- **Data in this exercise**
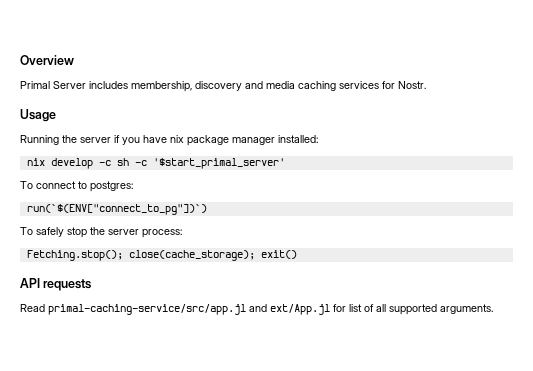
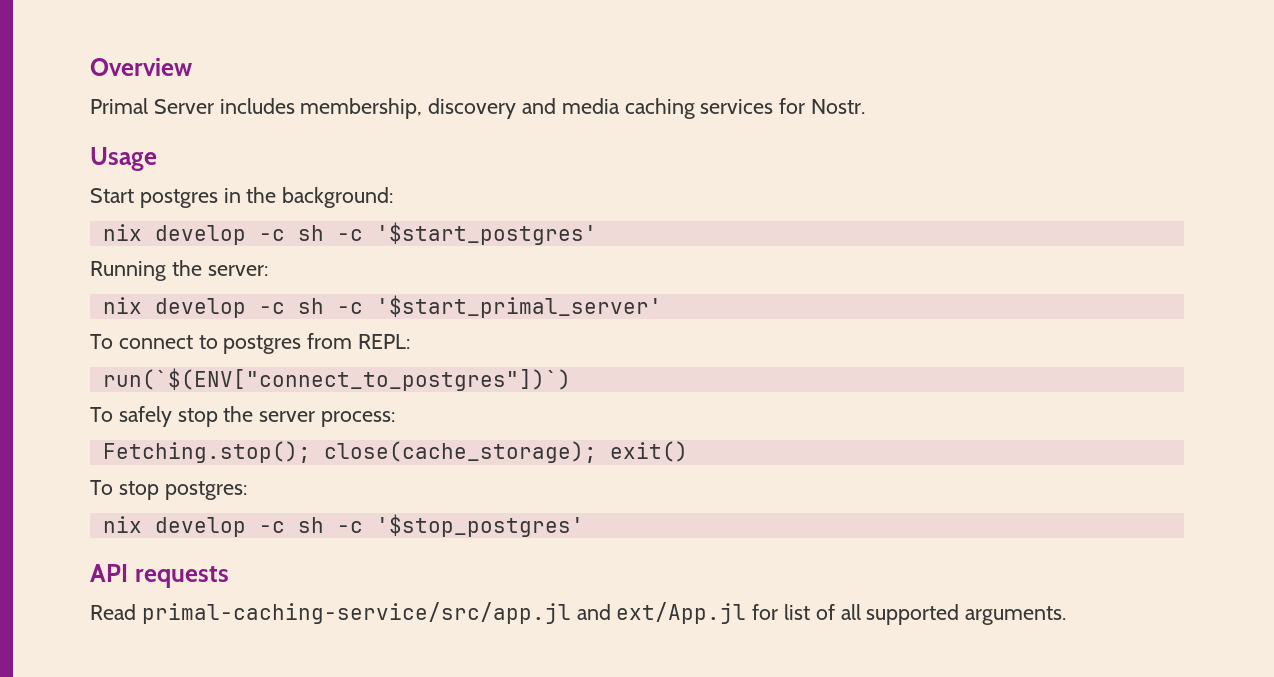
- Running the server if you have nix package manager installed:
+ Start postgres in the background:
+ nix develop -c sh -c '$start_postgres'
+ Running the server:
- To connect to postgres:
- run(`$(ENV["connect_to_pg"])`)
+ To connect to postgres from REPL:
+ run(`$(ENV["connect_to_postgres"])`)
+ To stop postgres:
+ nix develop -c sh -c '$stop_postgres'

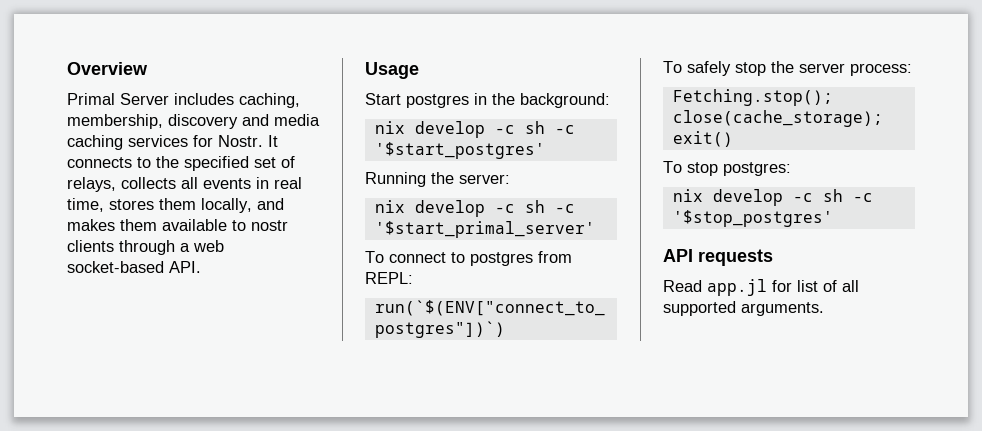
- Primal Server includes membership, discovery and media caching services for Nostr.
+ Primal Server includes caching, membership, discovery and media caching services for Nostr. It connects to the specified set of relays, collects all events in real time, stores them locally, and makes them available to nostr clients through a web socket-based API.
- Read primal-caching-service/src/app.jl and ext/App.jl for list of all supported arguments.
+ Read app.jl for list of all supported arguments.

- **Exercise aim**
Beginning with the first line of the material above, please output each line exactly through the line that contains "- Primal Server", and only those, leaving out pictures.

- **Answer space**
- Running the server if you have nix package manager installed:
+ Start postgres in the background:
+ nix develop -c sh -c '$start_postgres'
+ Running the server:
- To connect to postgres:
- run(`$(ENV["connect_to_pg"])`)
+ To connect to postgres from REPL:
+ run(`$(ENV["connect_to_postgres"])`)
+ To stop postgres:
+ nix develop -c sh -c '$stop_postgres'

- Primal Server includes membership, discovery and media caching services for Nostr.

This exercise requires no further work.